Summary
In Thomas v. State, 165 Miss. 897, 148 So. 225 (1933), the facts were as follows: Thomas was indicted for robbing at gun point one Minyard of a cow and yearling.
Summary of this case from Williams v. StateOpinion
No. 30458.
May 8, 1933. Suggestion of Error Overruled May 22, 1933.
1. ROBBERY.
Intent to steal is indispensable element of robbery, but theft may be committed openly, secrecy not being necessary ingredient of crime.
2. ANIMALS.
One killing, on his premises, dog which had been sucking eggs was not guilty of malicious mischief.
3. ROBBERY.
Where complaining witness killed defendant's dog and defendant, by using gun, compelled complaining witness to turn over cattle as damages, defendant was guilty of robbery.
APPEAL from circuit court of Carroll county. HON. JNO. F. ALLEN, J.

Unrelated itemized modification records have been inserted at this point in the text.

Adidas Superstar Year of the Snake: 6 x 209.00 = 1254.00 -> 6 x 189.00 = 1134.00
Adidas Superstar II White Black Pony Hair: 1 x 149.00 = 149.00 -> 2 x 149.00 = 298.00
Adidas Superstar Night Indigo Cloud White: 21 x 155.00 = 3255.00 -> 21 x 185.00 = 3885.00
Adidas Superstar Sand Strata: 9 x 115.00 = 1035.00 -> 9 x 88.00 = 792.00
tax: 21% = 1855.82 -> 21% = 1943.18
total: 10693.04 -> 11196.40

J.W. Conger, of Winona, for appellant.
One is not guilty of assault with intent to commit robbery, in using force and threats for the purpose of obtaining money to apply upon a debt which he, in good faith, believed to be due him from the person assaulted.
Barton v. State (Tex.Crim. Rep.), 227 S.W. 317; 13 A.L.R. 147 (note is in 13 A.L.R. 551); 31 A.L.R. 1081; 23 R.C.L. 1150, 1144; 2 Russell Crimes (7 Ed.) 1129; Bishop's New Criminal, sec. 1162.
In robbery, as in theft, it is essential that the taking be animo furandi. Unless the taking be with a felonious intent, it is not robbery.
Glenn v. State, 49 Tex.Crim. Rep., 92 S.W. 806, 13 Anno. Cas. 774; 2 Bishop's Crim. Law, sec. 1158; State v. Holloway, 41 Iowa, 200, 20 Am. Rep. 586; Gables v. State, 68 S.W. 288; Fannin v. State, 51 Tex.Crim. Rep., 10 L.R.A. (N.S.) 744; 123 Am. State Rep. 874, 100 S.W. 916.
This principle has been applied to the forcible retaking of specific personal property.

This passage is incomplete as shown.